New Book: "Plane Insanity"
 
Amuzing book written by a flight attendent. Sure, there are other similar books out there, but I think this one is superior!

Carioca Canuck Jan 26, 2002 4:30 pm

The "Mile High Club" from former MGM Grand Air stewardess Diana Benson would be a good read.

lalala Jan 26, 2002 4:39 pm

Just finished plane insanity, its a good read for the gym. Basically, its all of his columns from salon.com. You can save lots of cash and just read it online.

lala

wigstheone Jan 26, 2002 4:48 pm

You may want to catch up with this discussion as well:

http://www.flyertalk.com/forum/Forum...ML/002498.html

Eastbay1K Jan 26, 2002 5:42 pm

I saw him at a reading in Berkeley a couple of weeks ago. Its funny how he is forbidden from speaking of for whom he flies, but its obvious from speaking of routes and aircraft types, etc. In any event, I found him mildly amusing - I didn't see how much the book cost, but my sense is that it will be a good paperback read eventually.

Comicwoman Jan 26, 2002 9:12 pm

I've always been fond of the library. Amazing place, they will order a book if they don't have it.

JAP Jan 27, 2002 8:35 am

I'm reading this at the moment - good but not great !
Seems that the book "Perfect Attendants ....." is a better read - I've read the excerpts on www.perfectattendantsbook.com and i've laughed out loud a lot more - will buy that one as well & can compare.

cordelli Jan 27, 2002 3:01 pm

I just finished this over the weekend and it was good, but I wouldn't highly recommend anybody running out to buy it. It's an OK read, but there are many parts of it that make you wonder if it's not half fiction, little things that just don't happen (for example at one part he devotes a chapter to how he screwed up when he was taking the boarding passes and let somebody on who shouldn't have been on that flight, which isn't something I have ever seen flight attendants doing)

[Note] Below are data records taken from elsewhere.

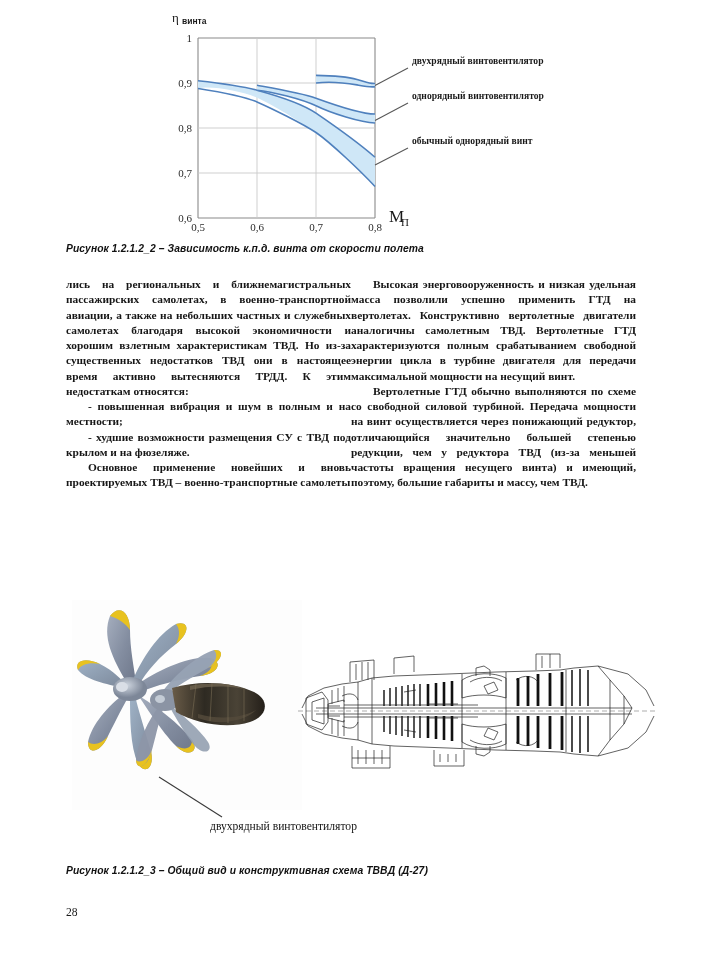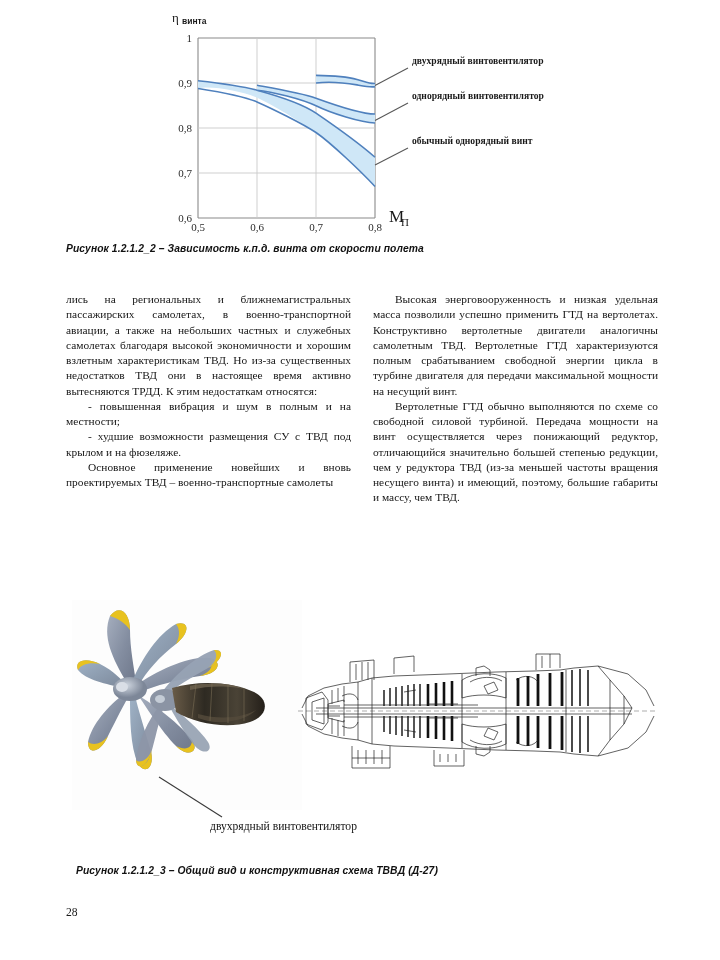--- a/index.html
+++ b/index.html
@@ -71,30 +71,30 @@
   .fig-caption {
     position: absolute;
     font-family: Liberation Sans, sans-serif;
     font-style: italic;
     font-weight: bold;
     font-size: 10.3px;
     color: #111;
     letter-spacing: 0.1px;
   }
   #caption1 { left: 66px; top: 243px; }
-  #caption2 { left: 76px; top: 865px; }
+  #caption2 { left: 66px; top: 865px; }
 
   
   #body-text {
     position: absolute;
     left: 66px;
-    top: 292px;
+    top: 277px;
     width: 592px;
     display: flex;
-    gap: 22px;
+    font-weight: bold;
   }
   .col {
     width: 285px;
     font-family: "Liberation Serif", serif;
     font-size: 11.4px;
     line-height: 15.25px;
     text-align: justify;
     text-justify: inter-word;
     color: #161616;
   }

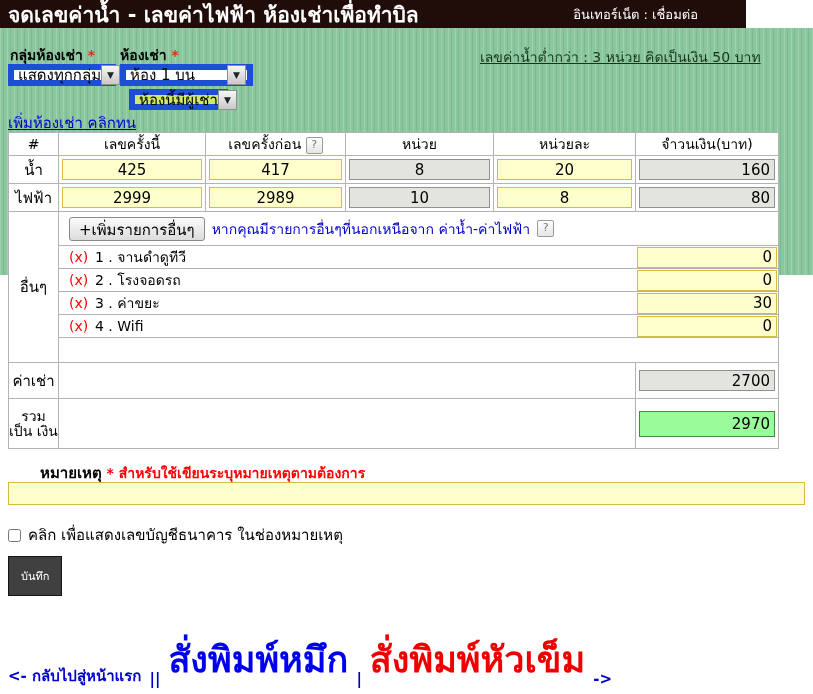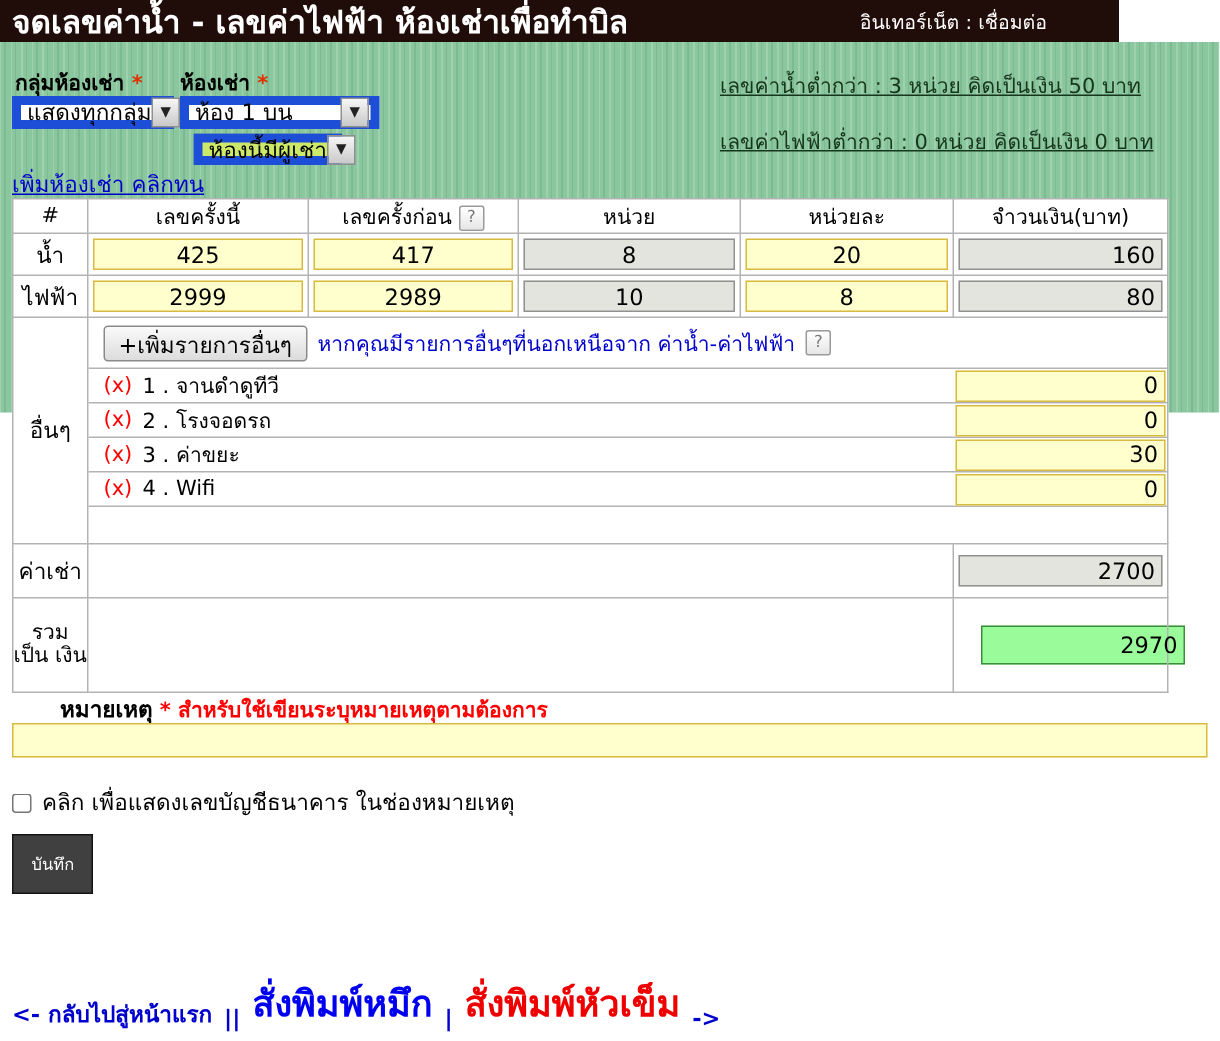--- a/index.html
+++ b/index.html
@@ -85,21 +85,21 @@
     box-sizing:border-box;width:140px;height:21px;margin:0 1px 0 0;flex:none;
     background:#ffffce;border:1px solid #d8b942;font-family:inherit;font-size:15px;
     text-align:right;padding-right:4px;
   }
   .others-spacer{height:24px;}
   tr.rent-row td{height:36px;}
   tr.total-row td{height:50px;}
   td.total-label{font-size:14px;line-height:15px;padding:2px;}
   input.total{
     background:#99fb99;border:1px solid #3f8c3f;text-align:right;padding-right:4px;
-    height:26px;margin:18px;
+    height:26px;margin:3px;
   }
   
   .notes-label{position:absolute;top:461px;left:8px;font-size:15px;white-space:nowrap;}
   .notes-label b{font-weight:bold;margin-left:32px;}
   .notes-label .hint{color:#ff0000;font-weight:bold;font-size:14px;}
   input.note{
     position:absolute;top:482px;left:8px;width:797px;height:23px;box-sizing:border-box;
     background:#ffffce;border:1px solid #d8b942;font-family:inherit;font-size:15px;padding:0 4px;
   }
   .chk-row{position:absolute;top:523px;left:8px;display:flex;align-items:center;gap:7px;font-size:15px;}
@@ -109,21 +109,21 @@
     background:#404040;color:#fff;border:1px solid #141414;font-family:inherit;
     font-size:11px;cursor:pointer;
   }
   
   .footer{
     position:absolute;top:648px;left:8px;display:flex;align-items:flex-end;gap:8px;
     white-space:nowrap;height:40px;
   }
   .footer .small{font-size:15px;font-weight:bold;color:#0000cc;text-decoration:none;cursor:pointer;}
   .footer .sep{font-size:15px;font-weight:bold;color:#0000cc;}
-  .footer .big{font-size:24px;font-weight:bold;text-decoration:none;cursor:pointer;}
+  .footer .big{font-size:36px;font-weight:bold;text-decoration:none;cursor:pointer;}
   .footer .big.blue{color:#0000ee;}
   .footer .big.red{color:#ee0000;}
 </style>
 </head>
 <body>
 
 <div class="page">
 
   <div class="appbar">
     <span class="title">จดเลขค่าน้ำ - เลขค่าไฟฟ้า ห้องเช่าเพื่อทำบิล</span>
@@ -151,21 +151,20 @@
   </div>
   <div class="select occupied" style="top:89px;left:129px;width:99px;height:21px;">
     <span>ห้องนี้มีผู้เช่า</span>
     <span class="arrow">▼</span>
   </div>
 
   <a class="addlink">เพิ่มห้องเช่า คลิกทน</a>
 
   <div class="infobox">
     <div class="line">เลขค่าน้ำต่ำกว่า : 3 หน่วย คิดเป็นเงิน 50 บาท</div>
-    <div class="line">เลขค่าไฟฟ้าต่ำกว่า : 0 หน่วย คิดเป็นเงิน 0 บาท</div>
   </div>
 
   <table class="bill">
     <colgroup>
       <col style="width:50px">
         <col style="width:147px">
         <col style="width:140px">
       <col style="width:148px">
         <col style="width:142px">
         <col style="width:143px">

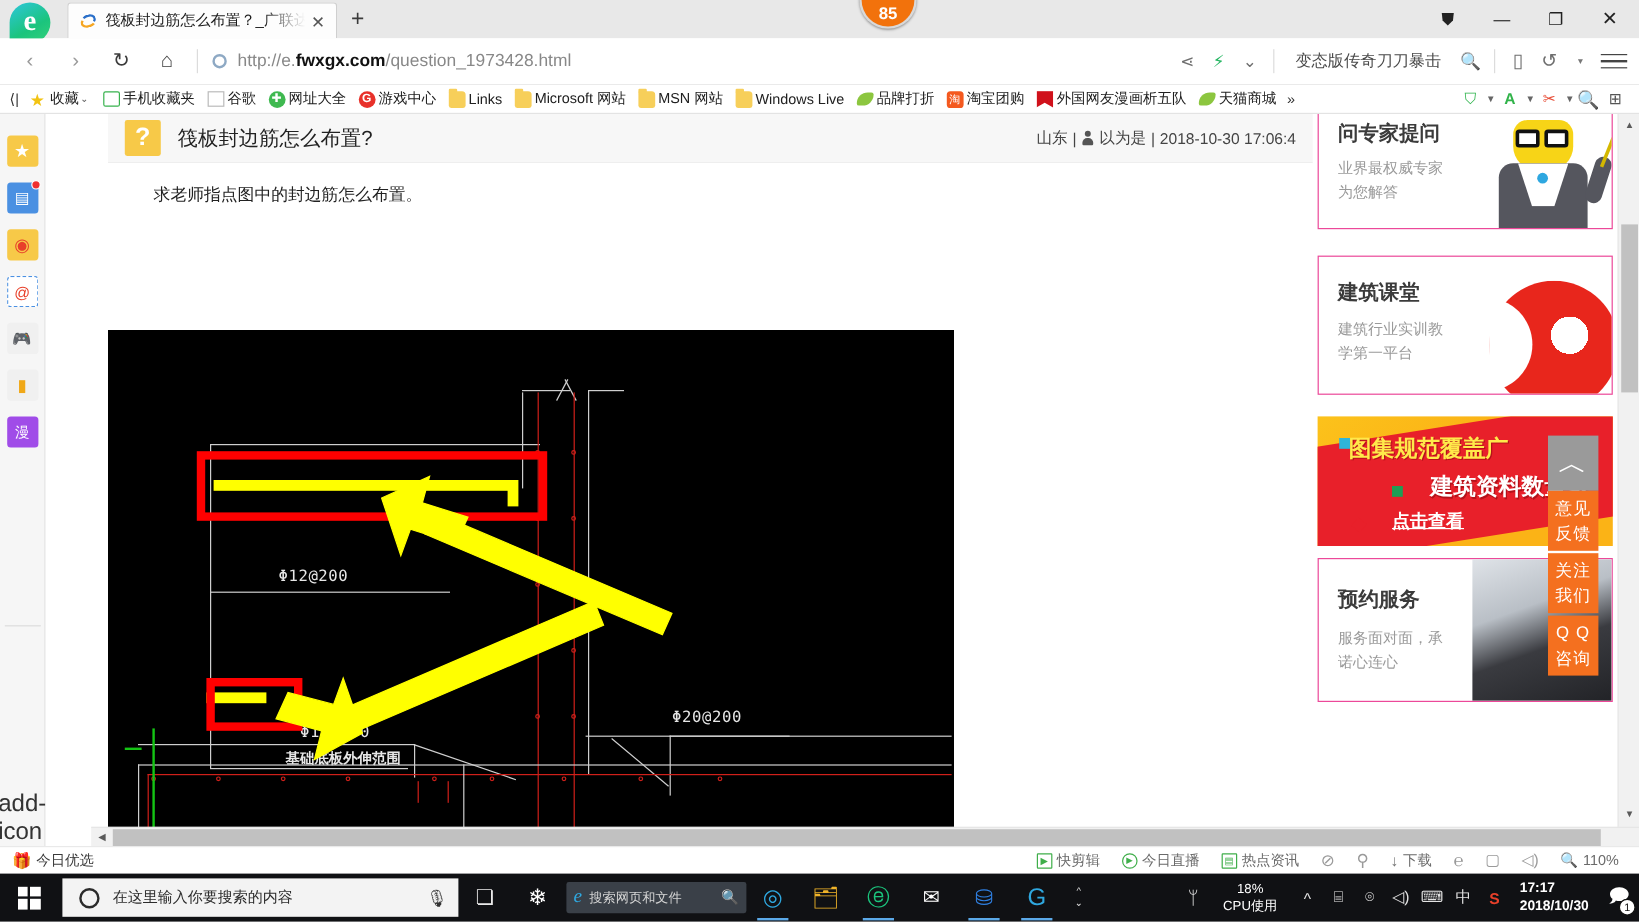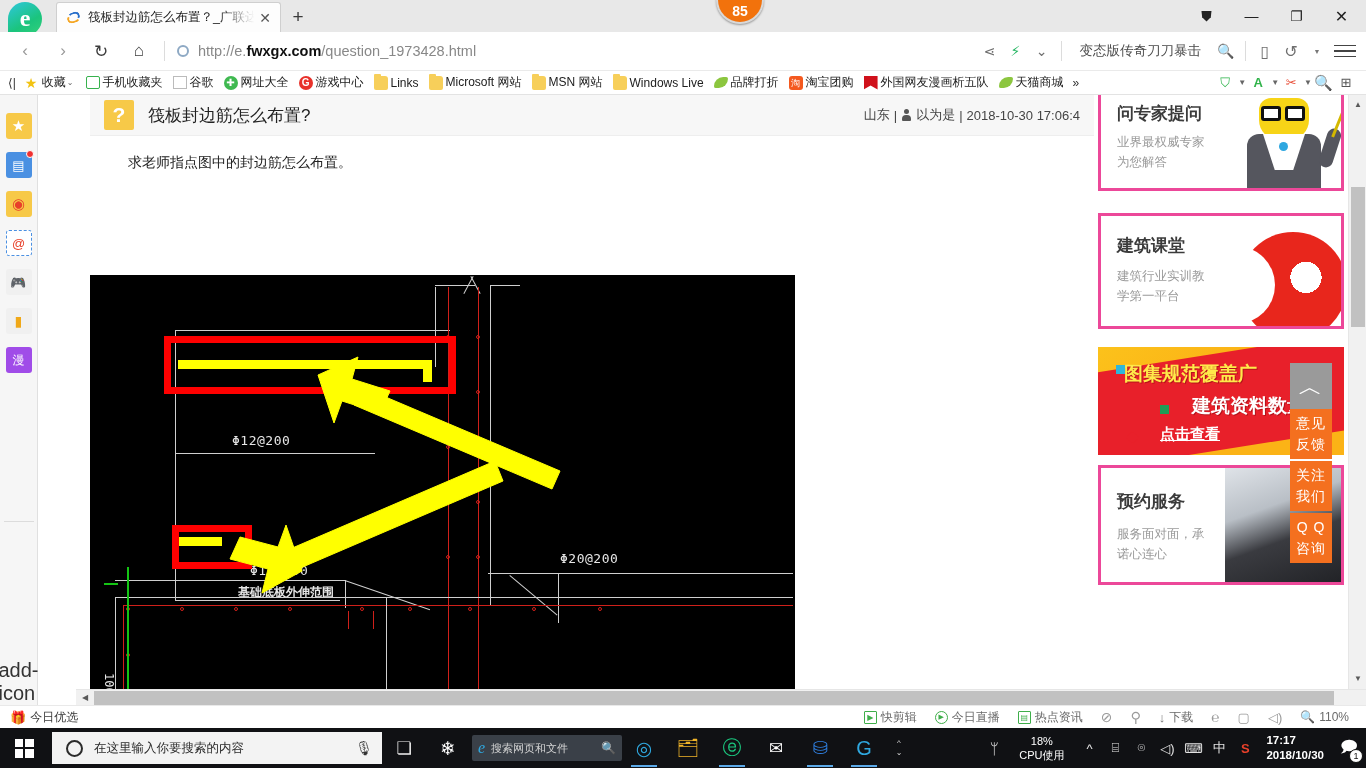--- a/index.html
+++ b/index.html
@@ -148,21 +148,21 @@
 
   #qbody{position:absolute;left:52px;top:41px;width:1004px;height:569px;background:#fff;}
   #qstats{font-size:13.5px;color:#3b74c4;padding:30px 0 0 38px;}
   #qdesc{font-size:14px;color:#222;padding:18px 0 0 38px;}
 
   
   #cadimg{
     position:absolute;left:0px;top:139px;width:705px;height:462px;
     background:#000; overflow:hidden;
   }
-  #cadinner{position:absolute;inset:0;}
+  #cadinner{position:absolute;inset:0;margin-top:40px;}
   .ln{position:absolute;background:#cfcfcf;}
   .rln{position:absolute;background:#d0201a;}
   .grn{position:absolute;background:#14c414;}
   .rdot{position:absolute;width:4px;height:4px;border:1px solid #d0201a;border-radius:50%;}
   .cad-txt{
     position:absolute;color:#e6e6e6;font-family:"DejaVu Sans Mono","Liberation Mono",monospace;
     font-size:13px;letter-spacing:.5px;white-space:nowrap;
   }
   .cad-txt.cn{font-family:"DejaVu Sans","Liberation Sans",sans-serif;font-size:12px;font-weight:bold;letter-spacing:0;}
   .redbox{position:absolute;border:7px solid #ff0000;}
@@ -177,21 +177,21 @@
     font-family:"DejaVu Serif","Liberation Serif",serif;
     font-size:26px;white-space:nowrap;letter-spacing:1px;
     text-shadow:0 0 1px #ff0000;
   }
   #annot1{left:472px;top:403px;}
   #annot2{left:548px;top:465px;}
 
   
   #rail{position:absolute;left:1056px;top:0;width:254px;height:610px;background:#fff;}
   .card{
-    position:absolute;left:4px;width:246px;border:3px solid #ec4899;background:#fff;overflow:hidden;
+    position:absolute;left:4px;width:246px;border:1px solid #ec4899;background:#fff;overflow:hidden;
   }
   .card .ttl{position:absolute;left:16px;font-size:17px;color:#3b3b3b;font-weight:bold;}
   .card .sub{position:absolute;left:16px;font-size:12.5px;color:#9a9a9a;line-height:20px;}
   #card-expert{top:-8px;height:104px;}
   #card-class{top:118px;height:116px;}
   #card-appt{top:370px;height:120px;}
   #card-app{top:508px;height:100px;}
 
   .mascot{
     position:absolute;right:4px;bottom:0;width:104px;height:96px;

Eastbay1K Jan 27, 2002 3:31 pm

Flight attendants for certain airlines have taken the BPs in the past, and I have had to pull back to the gate to let someone off who suddenly realized, during taxi, she wasn't supposed to be on that plane... at which time that old song "By the Time I get to Phoenix, my plane will be Late" began playing in my head.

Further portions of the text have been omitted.